Repeat all entries word for word; skip images.
◆ ◆ ◆
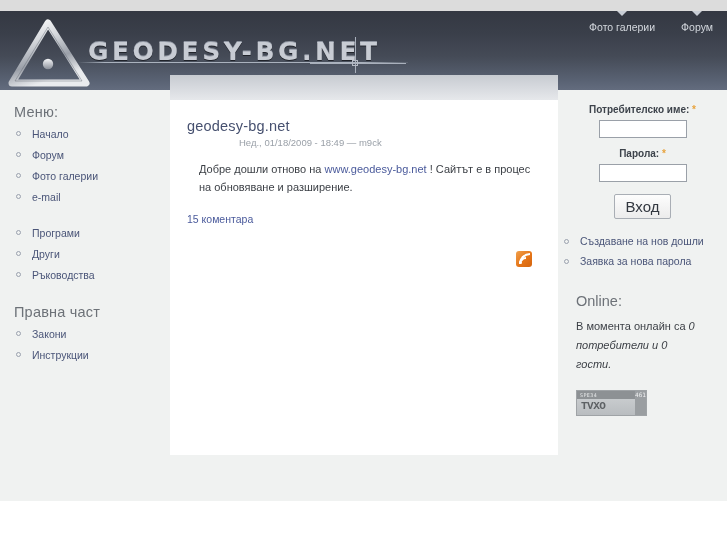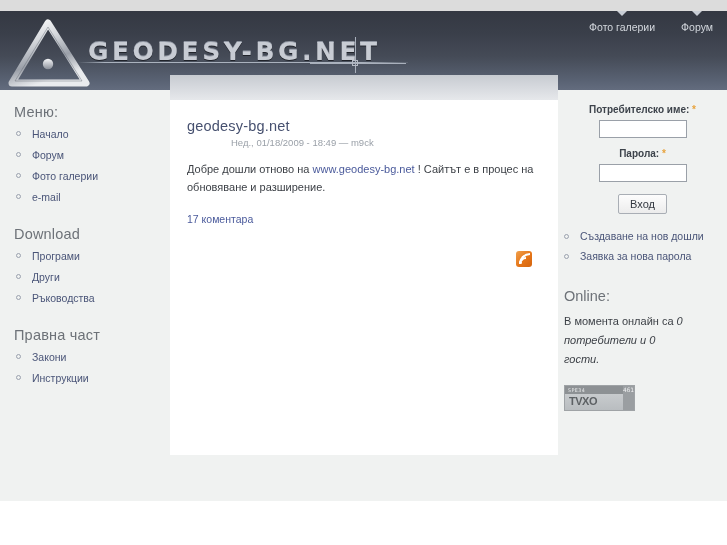"Нед., 01/18/2009 - 18:49 —" .node-meta { margin: 3px 0 0 8px -> 3px 0 0 16px }
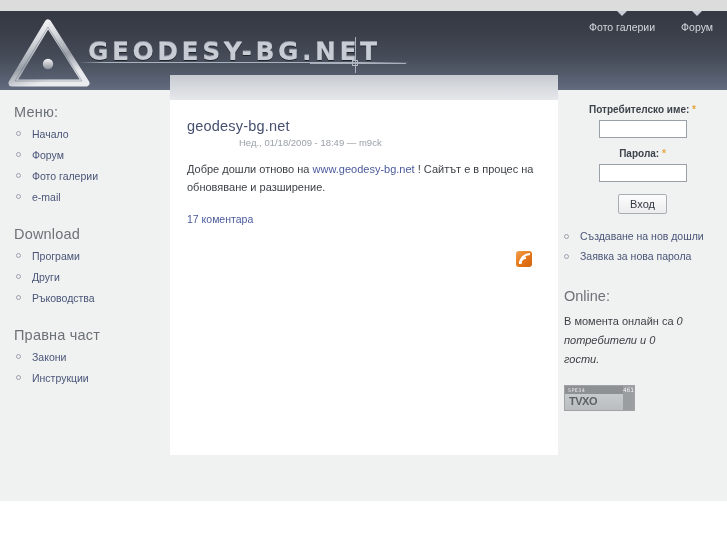"Добре дошли отново на www.geodesy-bg.net" .node-body { margin: 12px 0 0 0 -> 12px 0 0 12px }
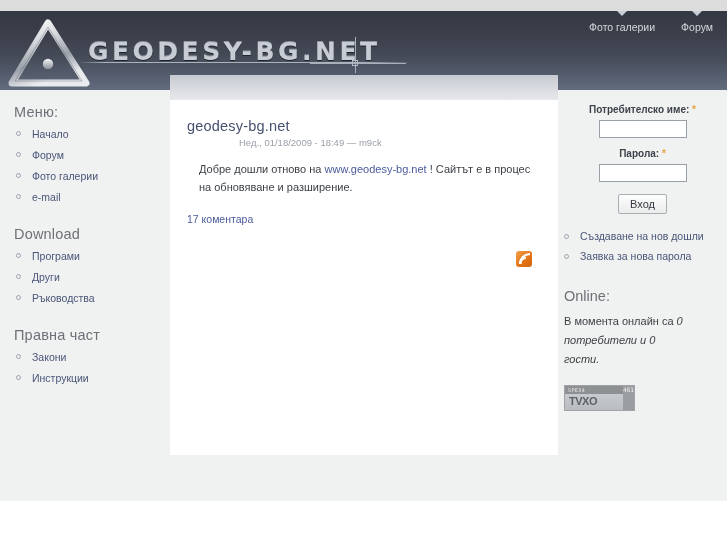"Вход" .btn { font-size: 11px -> 15px }
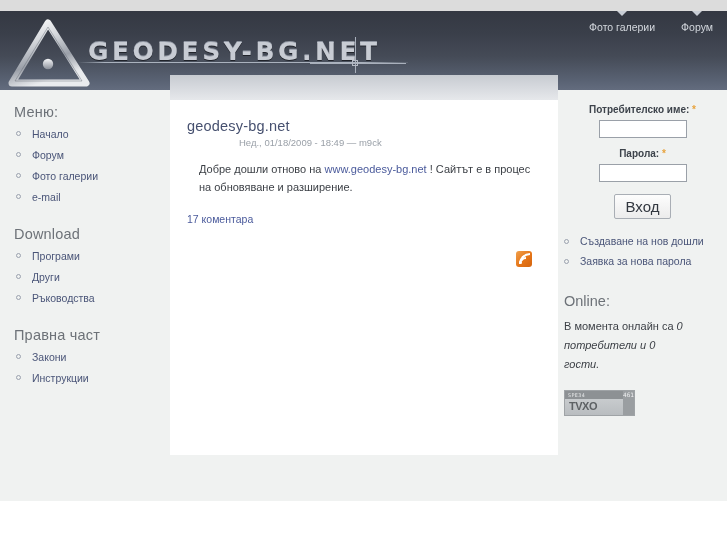"17 коментара" a.comments-link { text: 17 -> 15 }
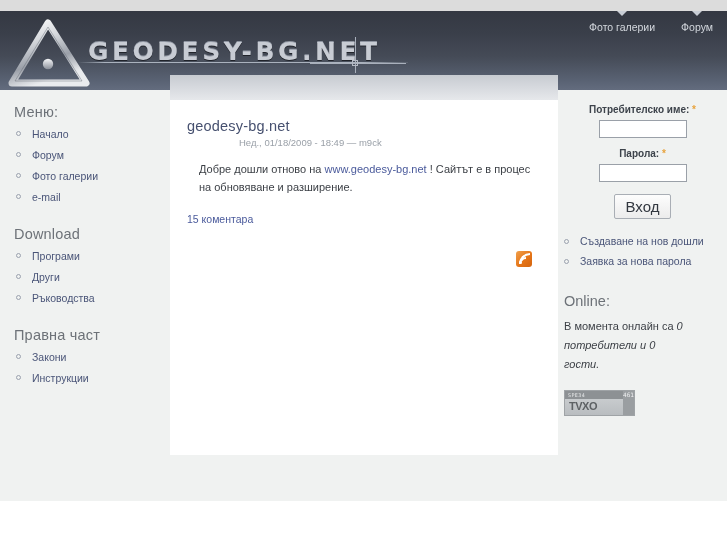"Download" h2.block-title { html: <h2>Download</h2> -> none }
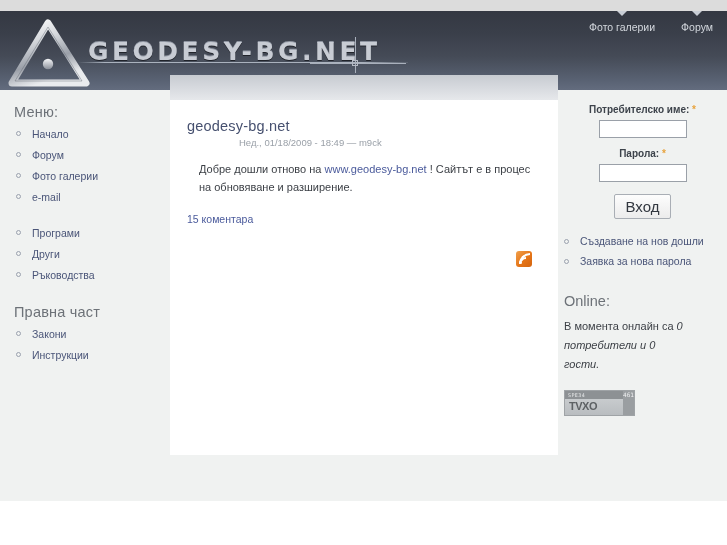"Online:" .online-block { padding-left: 6px -> 18px }
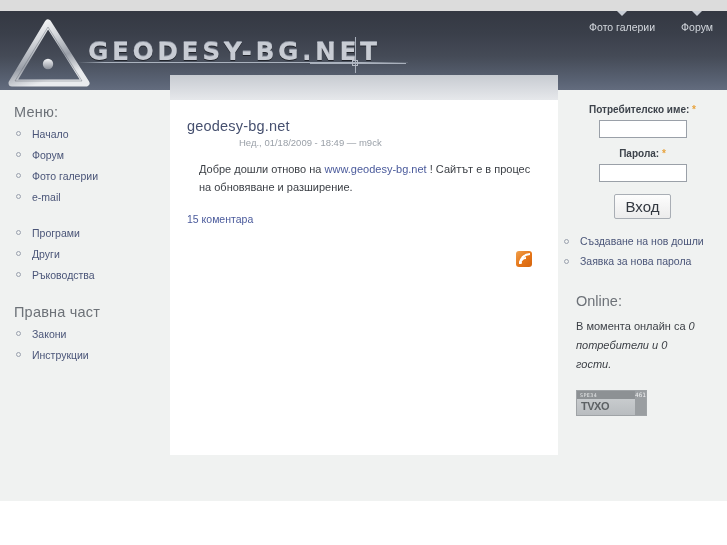"TVXO" .counter-brand { font-family: Liberation Sans, sans-serif -> Liberation Mono, monospace }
◆ ◆ ◆
## Result
"Нед., 01/18/2009 - 18:49 —" .node-meta { margin: 3px 0 0 8px -> 3px 0 0 16px }
"Добре дошли отново на www.geodesy-bg.net" .node-body { margin: 12px 0 0 0 -> 12px 0 0 12px }
"Вход" .btn { font-size: 11px -> 15px }
"17 коментара" a.comments-link { text: 17 -> 15 }
"Download" h2.block-title { html: <h2>Download</h2> -> none }
"Online:" .online-block { padding-left: 6px -> 18px }
"TVXO" .counter-brand { font-family: Liberation Sans, sans-serif -> Liberation Mono, monospace }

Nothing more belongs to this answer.